* _Work item_: Find every line in the records below that holds the word "riff" and copy it.

BEGIN Available records

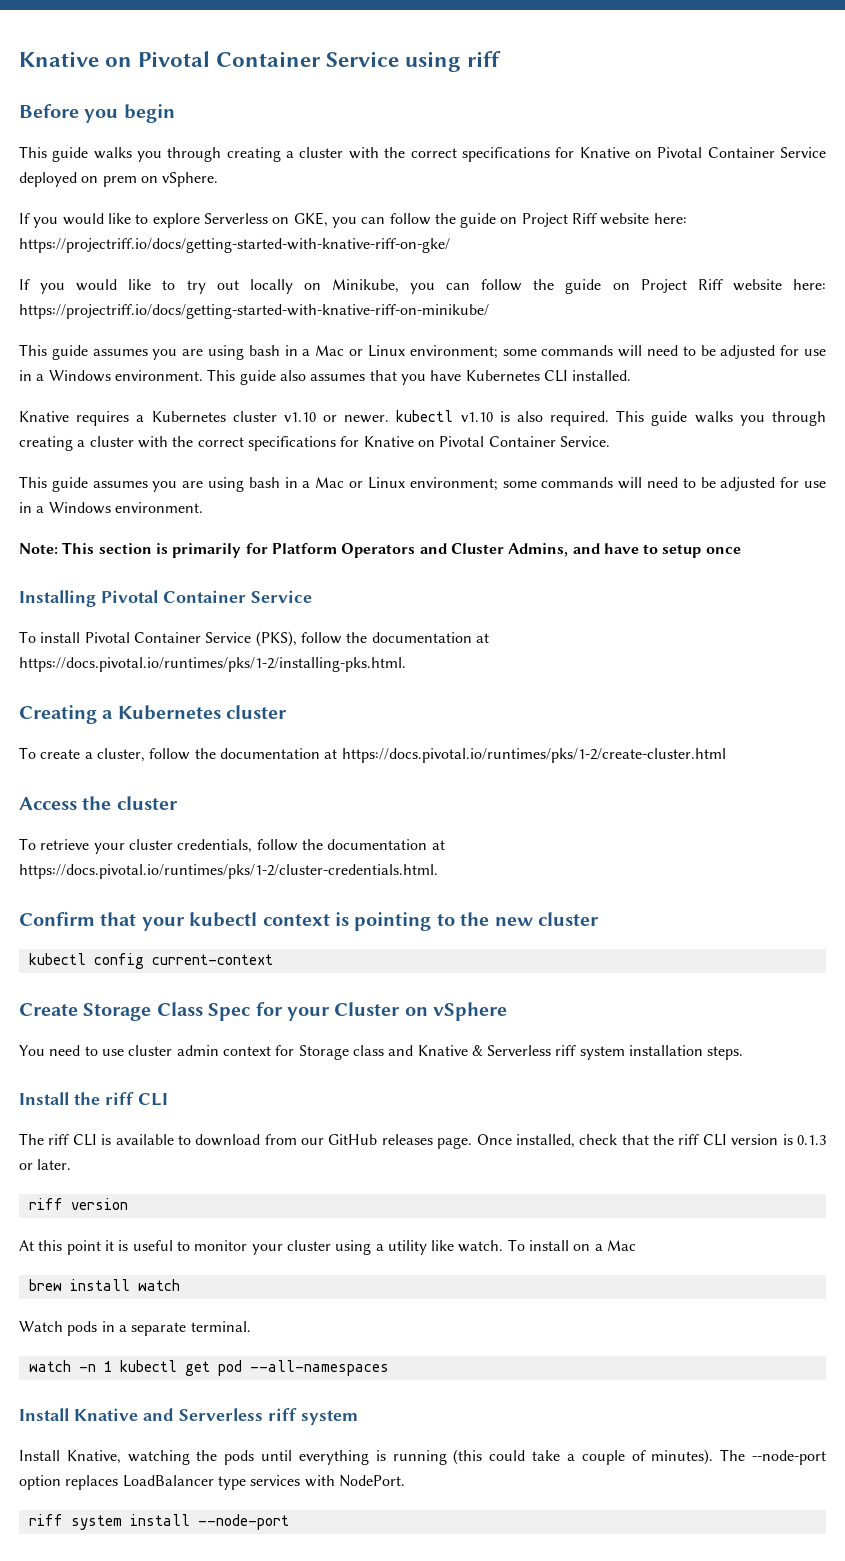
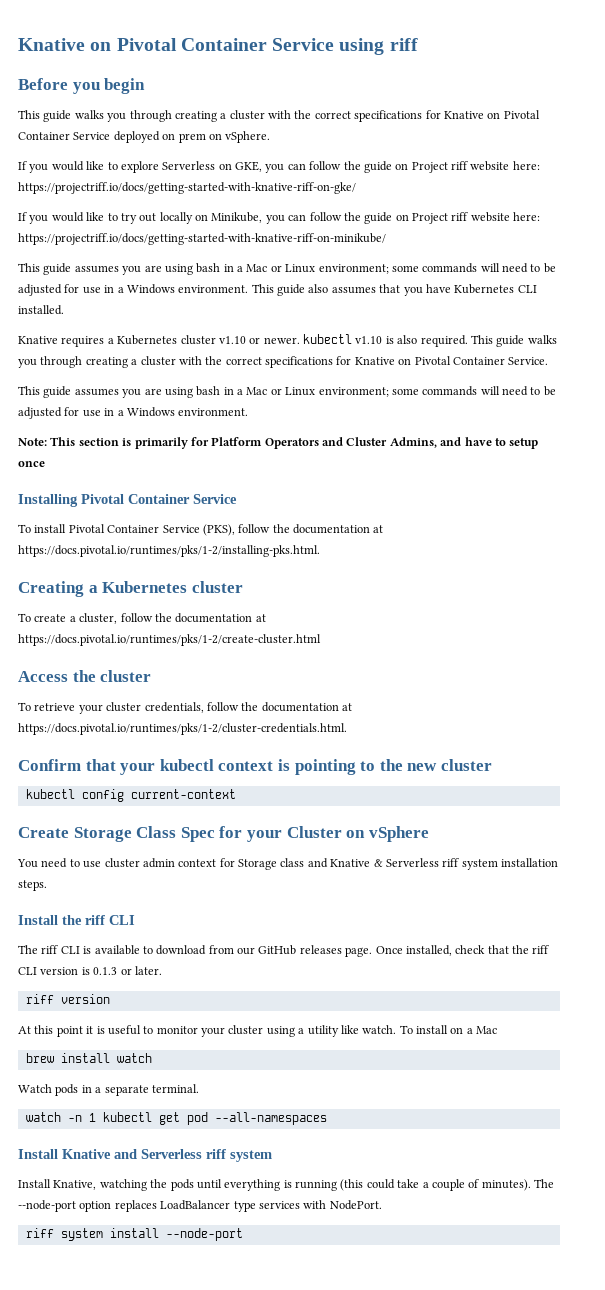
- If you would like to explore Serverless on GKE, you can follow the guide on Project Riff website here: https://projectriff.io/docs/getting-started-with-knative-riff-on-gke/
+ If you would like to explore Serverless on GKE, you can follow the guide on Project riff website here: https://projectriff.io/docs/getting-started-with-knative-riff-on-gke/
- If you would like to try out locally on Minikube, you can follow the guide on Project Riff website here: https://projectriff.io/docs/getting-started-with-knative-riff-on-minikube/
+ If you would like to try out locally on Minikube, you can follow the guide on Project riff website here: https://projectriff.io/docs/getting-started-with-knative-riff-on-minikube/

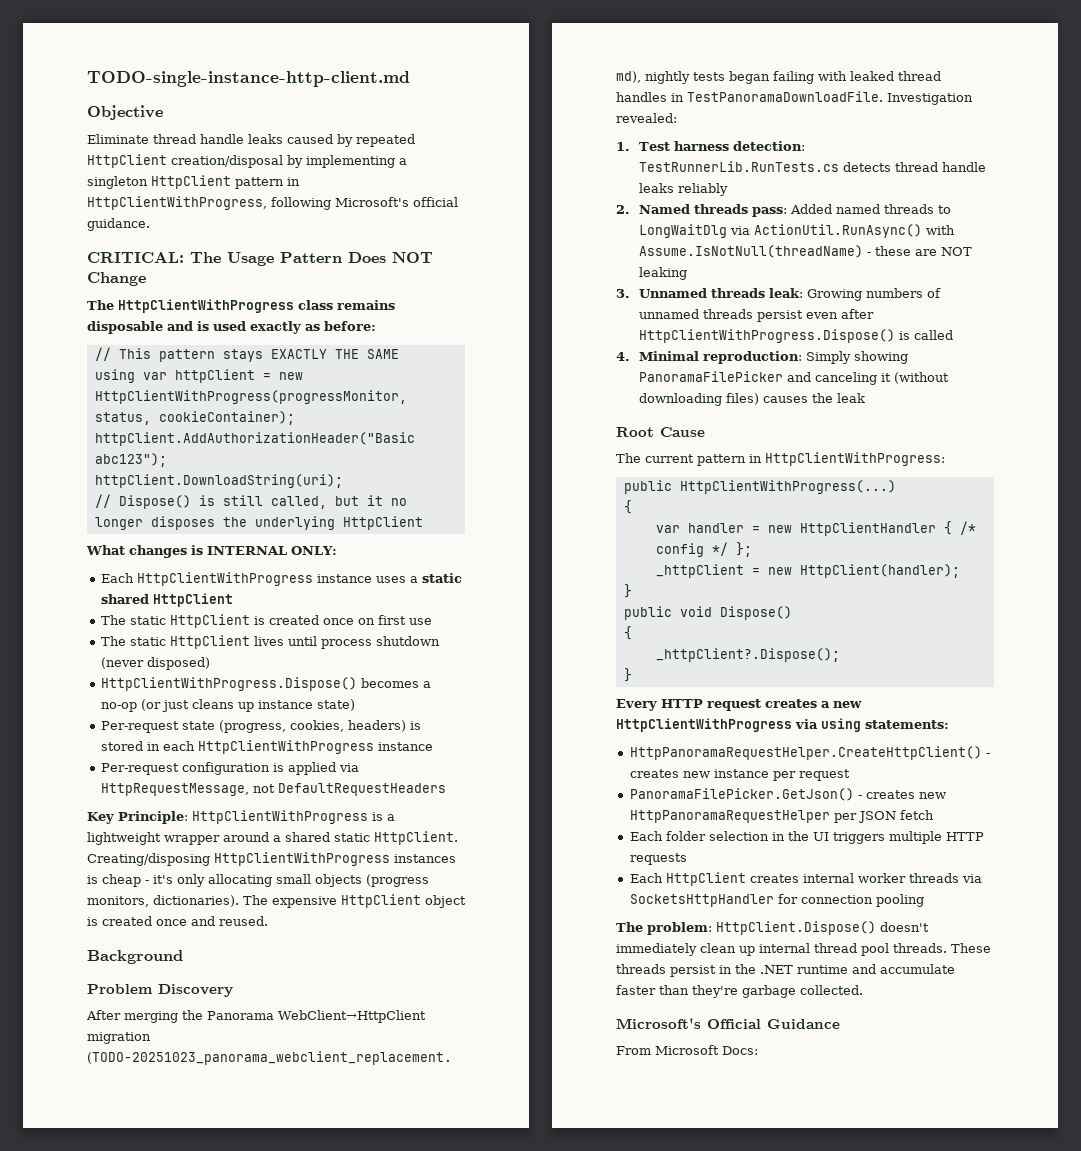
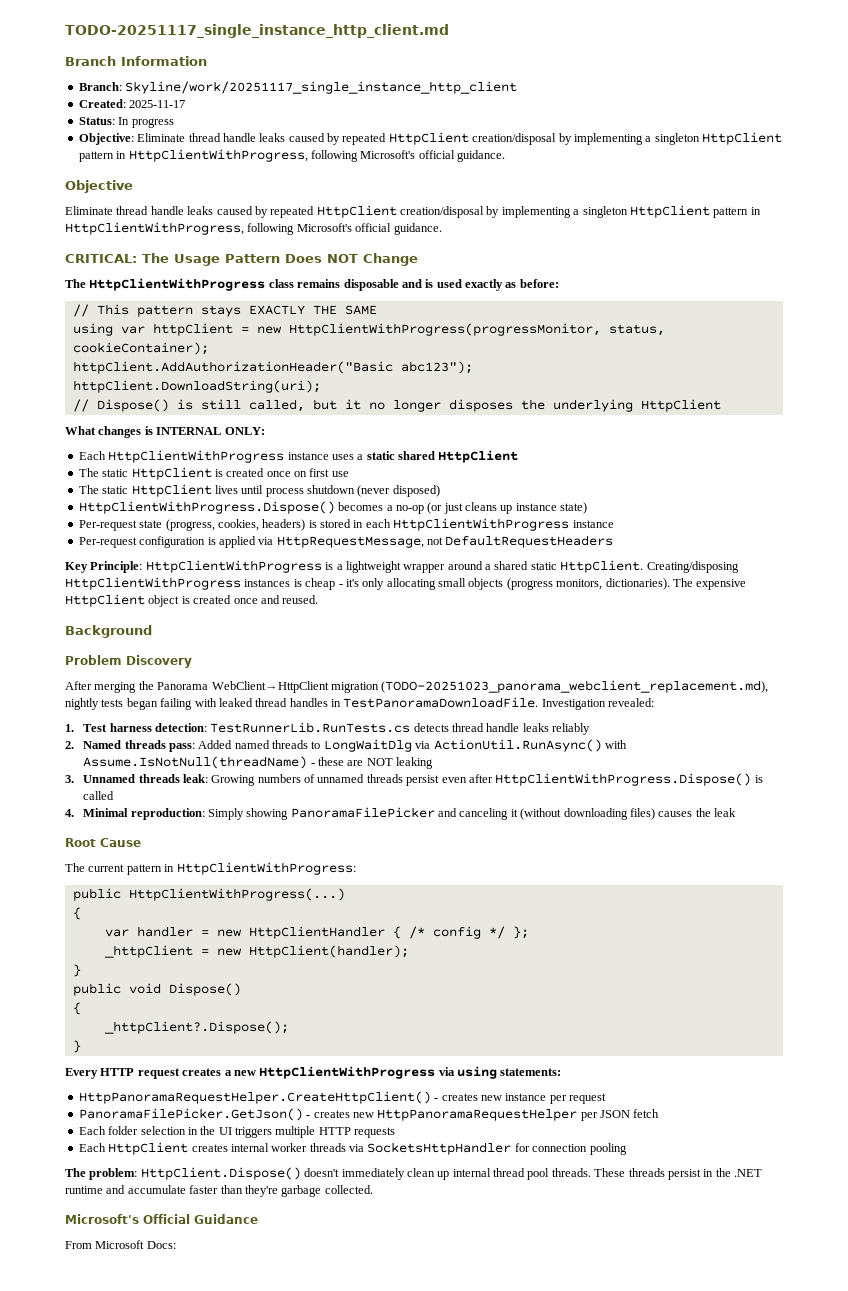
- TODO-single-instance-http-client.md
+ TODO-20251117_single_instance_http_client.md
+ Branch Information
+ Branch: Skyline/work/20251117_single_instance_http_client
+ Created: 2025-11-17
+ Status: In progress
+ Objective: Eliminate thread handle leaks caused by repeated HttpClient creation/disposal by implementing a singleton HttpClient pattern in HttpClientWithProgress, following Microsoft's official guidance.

END Available records

* _Solution for this exercise_:
- If you would like to explore Serverless on GKE, you can follow the guide on Project Riff website here: https://projectriff.io/docs/getting-started-with-knative-riff-on-gke/
+ If you would like to explore Serverless on GKE, you can follow the guide on Project riff website here: https://projectriff.io/docs/getting-started-with-knative-riff-on-gke/
- If you would like to try out locally on Minikube, you can follow the guide on Project Riff website here: https://projectriff.io/docs/getting-started-with-knative-riff-on-minikube/
+ If you would like to try out locally on Minikube, you can follow the guide on Project riff website here: https://projectriff.io/docs/getting-started-with-knative-riff-on-minikube/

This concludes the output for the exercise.